Difference listings
#####

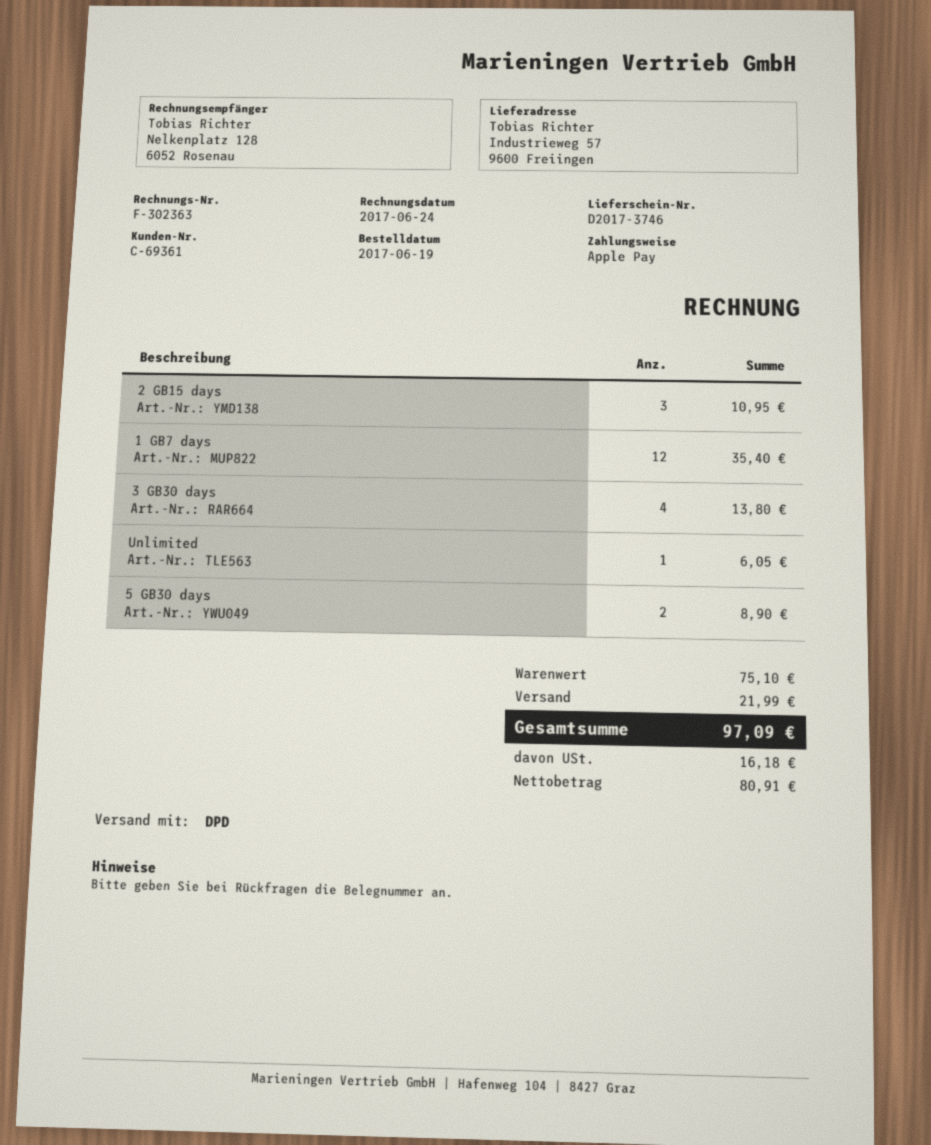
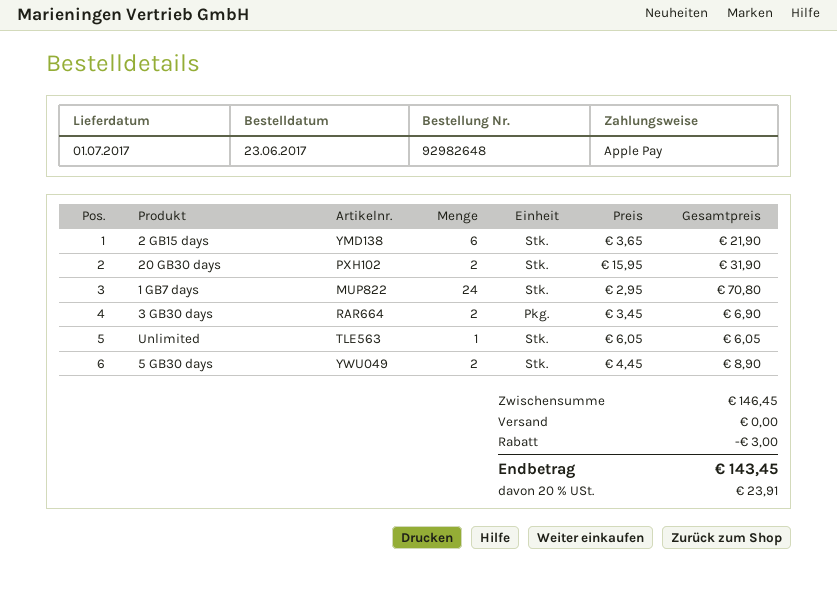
order date: 2017-06-19 -> 2017-06-23
2 GB15 days: 3 for 10.95 -> 6 for 21.90
1 GB7 days: 12 for 35.40 -> 24 for 70.80
3 GB30 days: 4 for 13.80 -> 2 for 6.90
20 GB30 days: none -> 2 for 31.90
subtotal: 75.10 -> 146.45
discount: none -> 3.00
shipping: 21.99 -> 0.00
tax: 16.18 -> 23.91
total: 97.09 -> 143.45

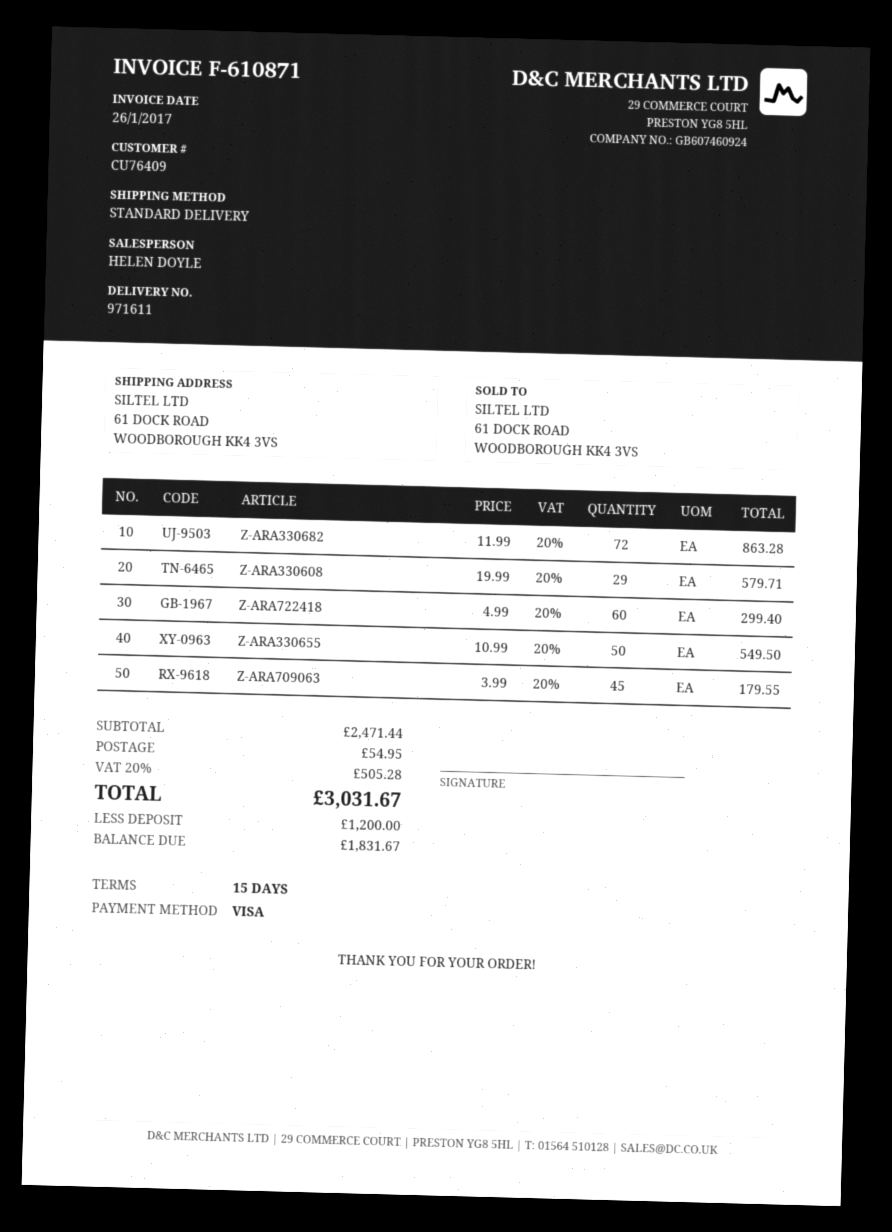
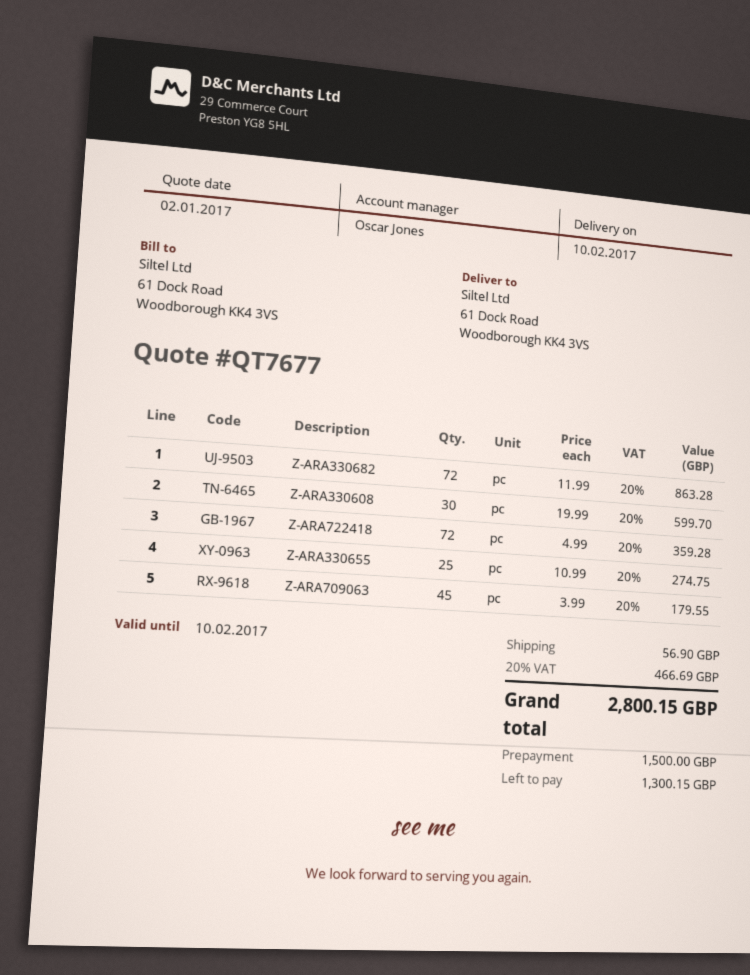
sales rep: HELEN DOYLE -> Oscar Jones
Z-ARA330608: 29 x 19.99 = 579.71 -> 30 x 19.99 = 599.70
Z-ARA722418: 60 x 4.99 = 299.40 -> 72 x 4.99 = 359.28
Z-ARA330655: 50 x 10.99 = 549.50 -> 25 x 10.99 = 274.75
shipping: 54.95 -> 56.90
tax: 20% = 505.28 -> 20% = 466.69
total: 3031.67 -> 2800.15
deposit: 1200.00 -> 1500.00
balance: 1831.67 -> 1300.15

#####

- [ACTIVITY] Emit verbatim the lines running from the one with "shipping: 54.95 -> 56.90" through the last line of the data, both endpoints inclusive.

- [WRITTEN SOLUTION]
shipping: 54.95 -> 56.90
tax: 20% = 505.28 -> 20% = 466.69
total: 3031.67 -> 2800.15
deposit: 1200.00 -> 1500.00
balance: 1831.67 -> 1300.15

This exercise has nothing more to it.